Spot each line in the records below where the word "span" occurs, then copy it.

● **DATA SHOWN**:
>>>
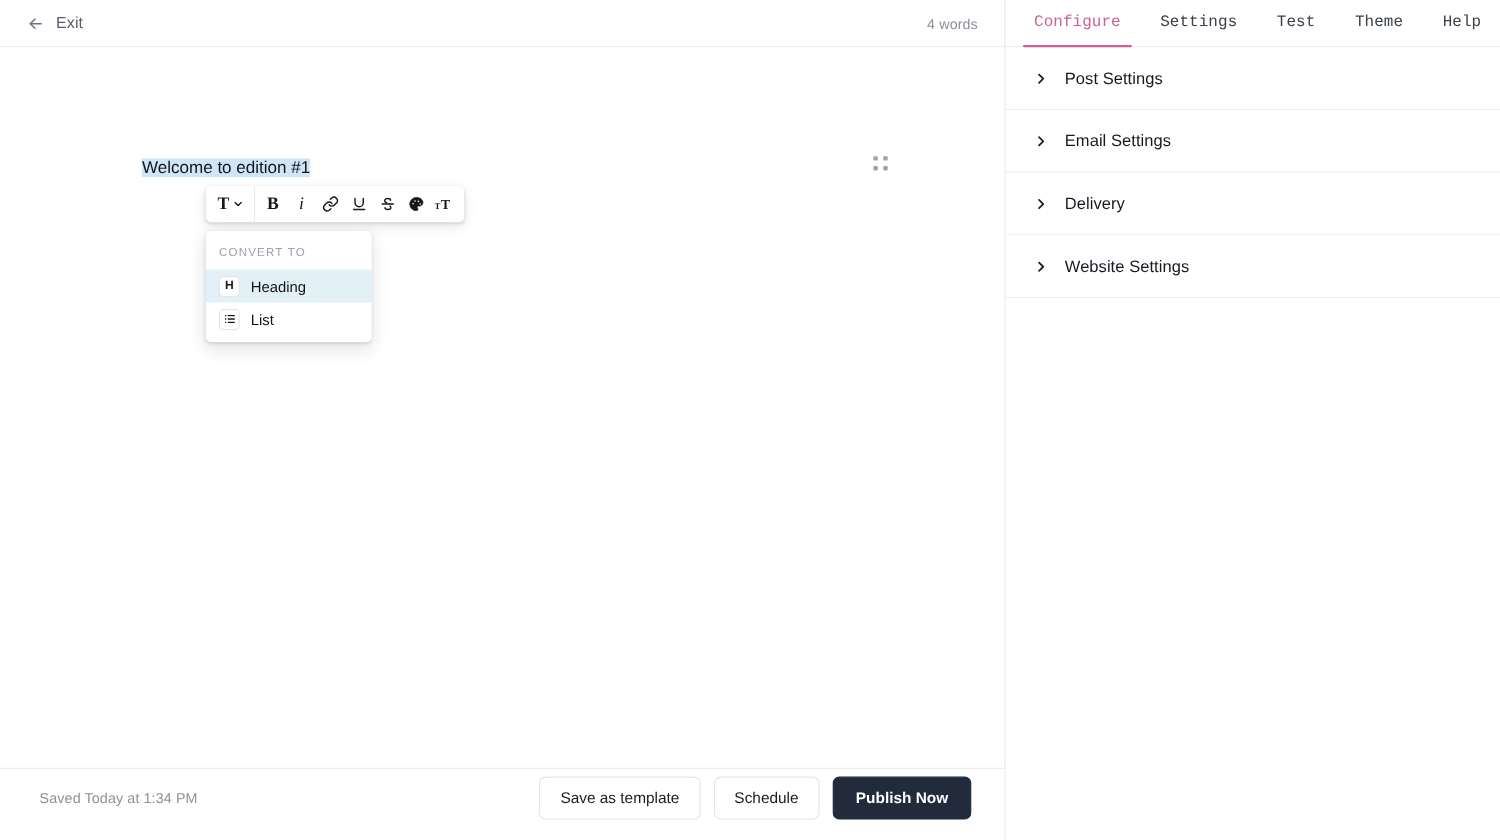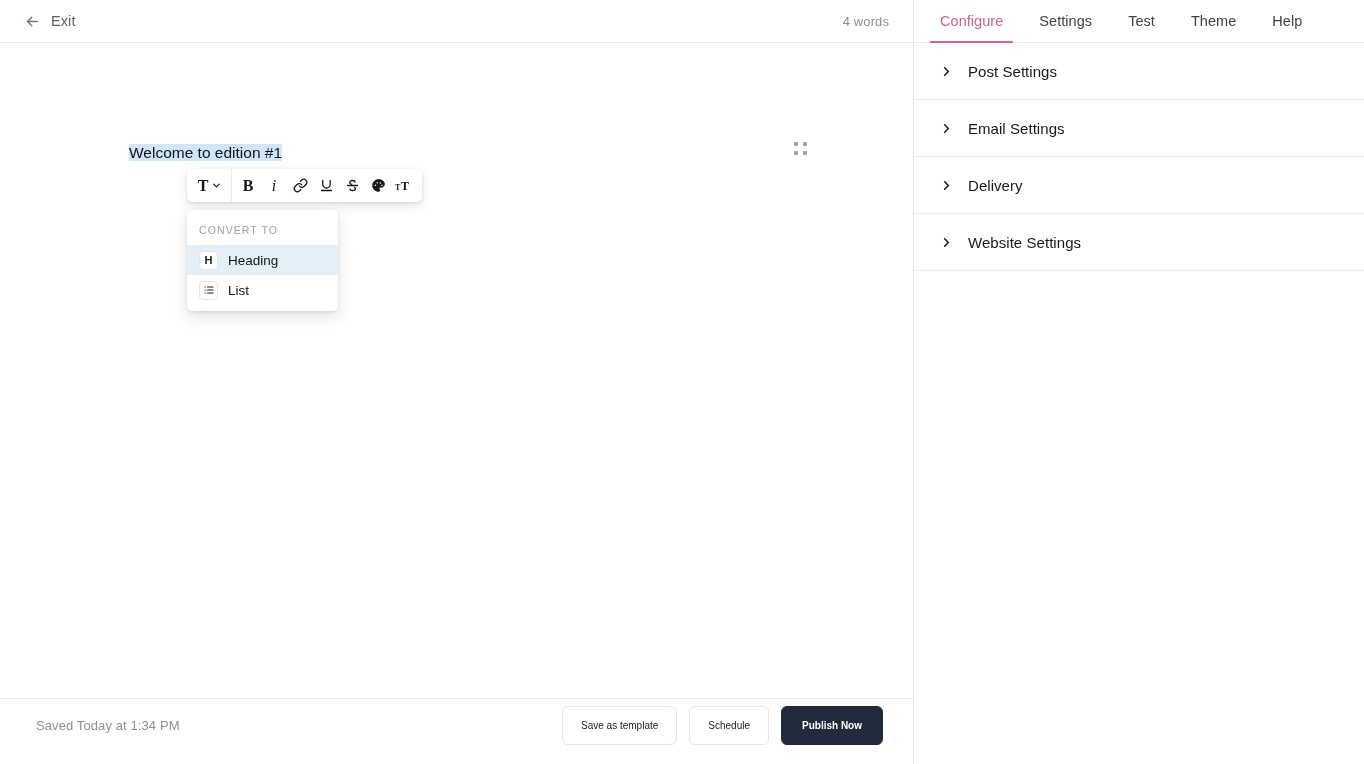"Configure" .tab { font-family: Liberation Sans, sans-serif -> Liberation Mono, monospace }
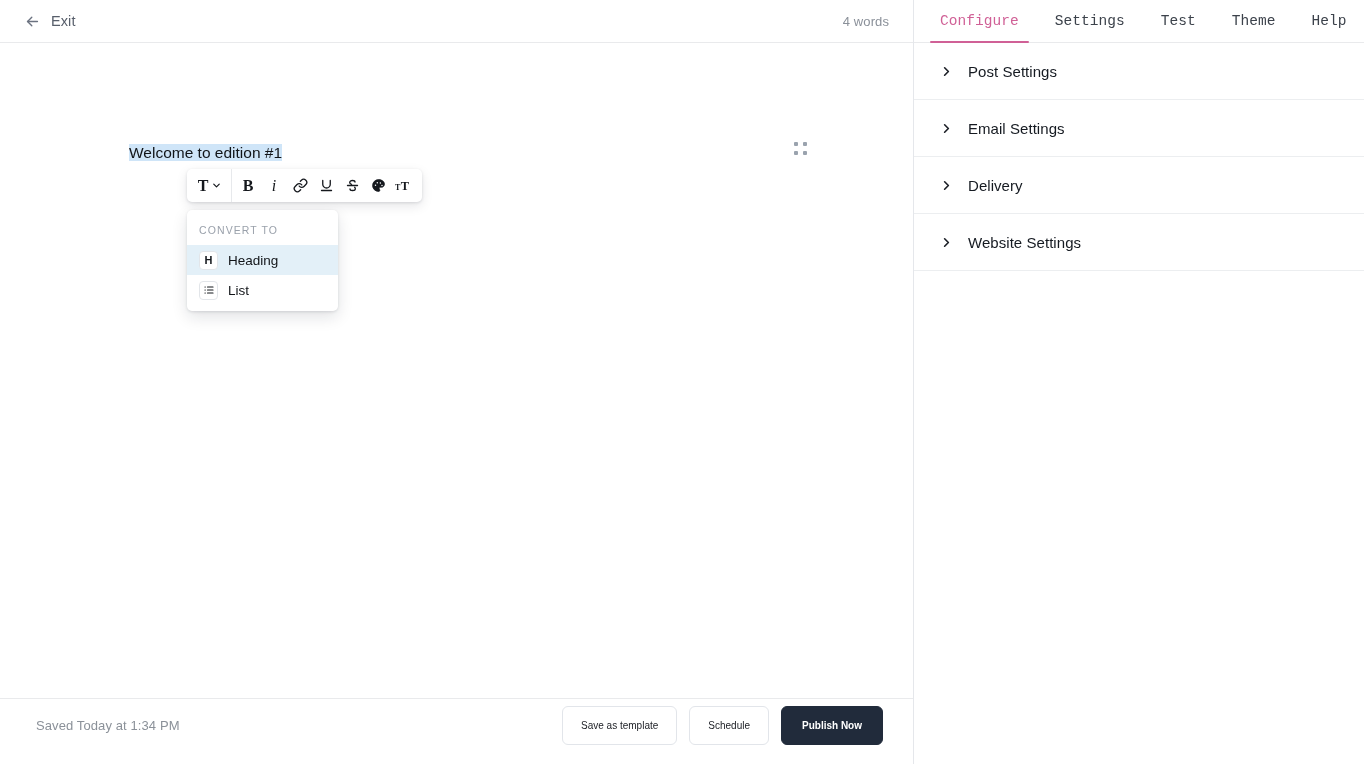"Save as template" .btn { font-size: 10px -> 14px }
<<<
>>>
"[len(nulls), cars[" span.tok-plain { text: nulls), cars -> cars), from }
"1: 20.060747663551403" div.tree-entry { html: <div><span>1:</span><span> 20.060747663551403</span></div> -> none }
<<<
>>>
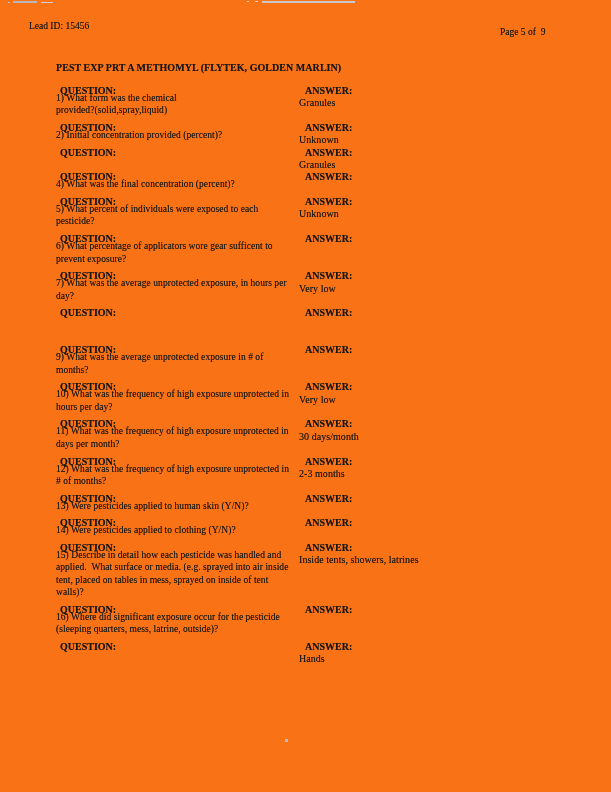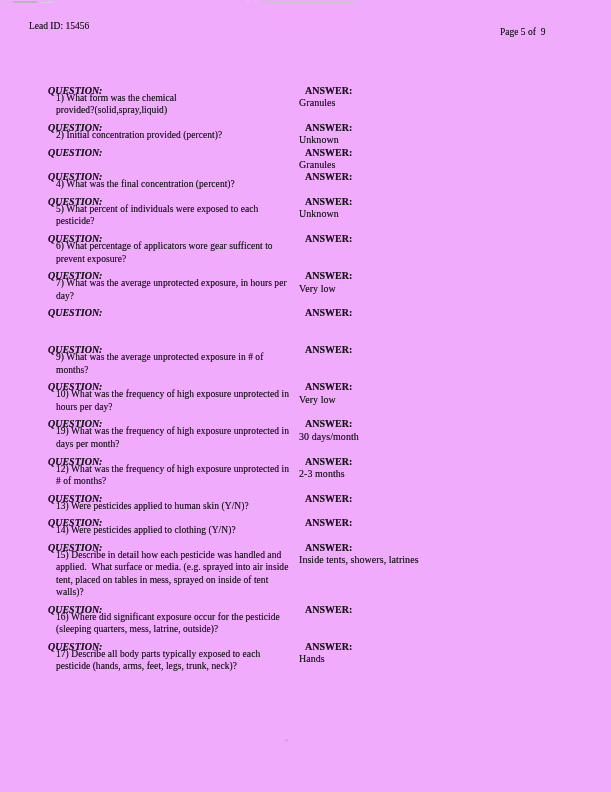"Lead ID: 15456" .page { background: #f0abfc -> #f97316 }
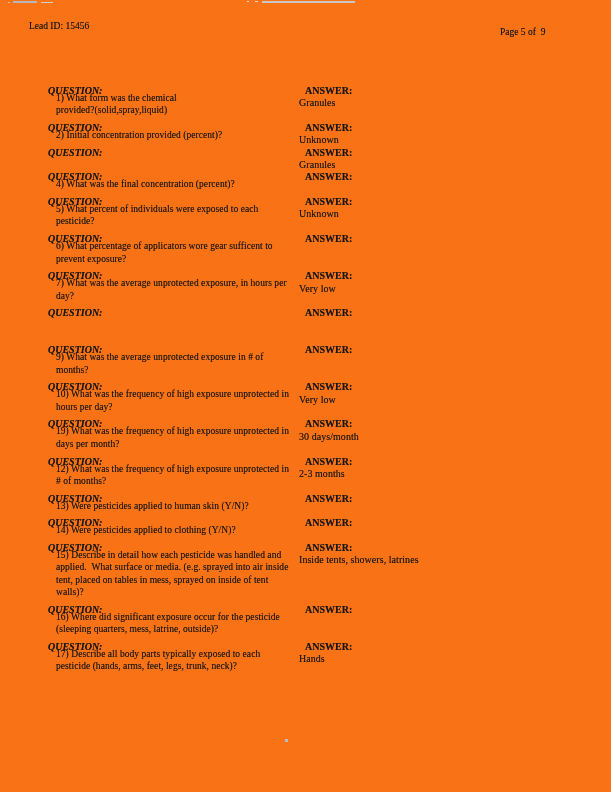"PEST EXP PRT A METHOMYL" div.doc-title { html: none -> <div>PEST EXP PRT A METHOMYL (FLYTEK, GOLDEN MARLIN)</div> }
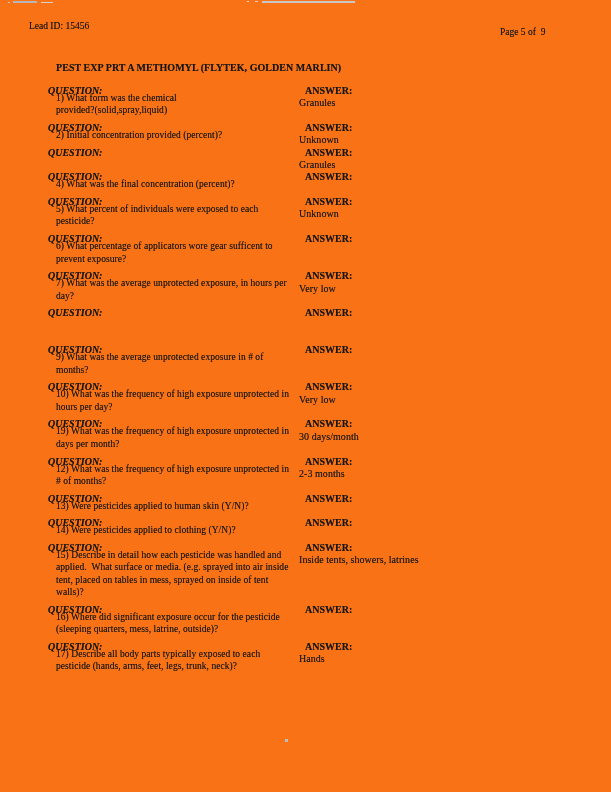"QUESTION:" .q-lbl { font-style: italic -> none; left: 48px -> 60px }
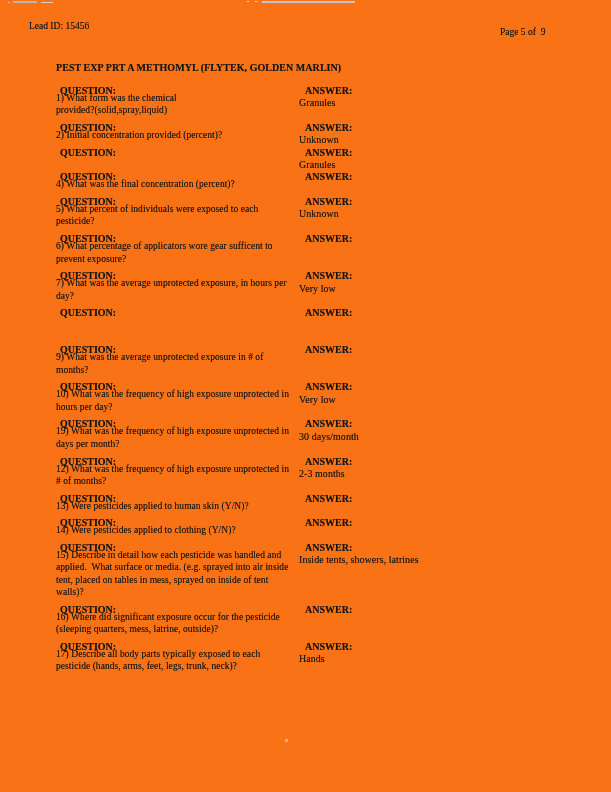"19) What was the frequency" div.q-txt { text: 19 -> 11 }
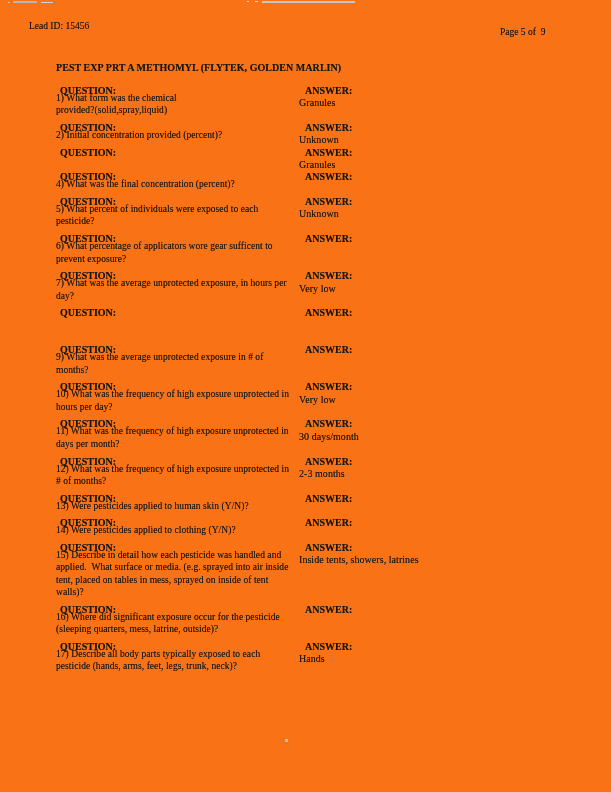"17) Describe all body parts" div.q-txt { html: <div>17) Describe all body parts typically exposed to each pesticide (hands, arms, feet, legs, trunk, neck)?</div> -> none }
<<<
● **EXPECTED ANSWER**:
"[len(nulls), cars[" span.tok-plain { text: nulls), cars -> cars), from }
"1: 20.060747663551403" div.tree-entry { html: <div><span>1:</span><span> 20.060747663551403</span></div> -> none }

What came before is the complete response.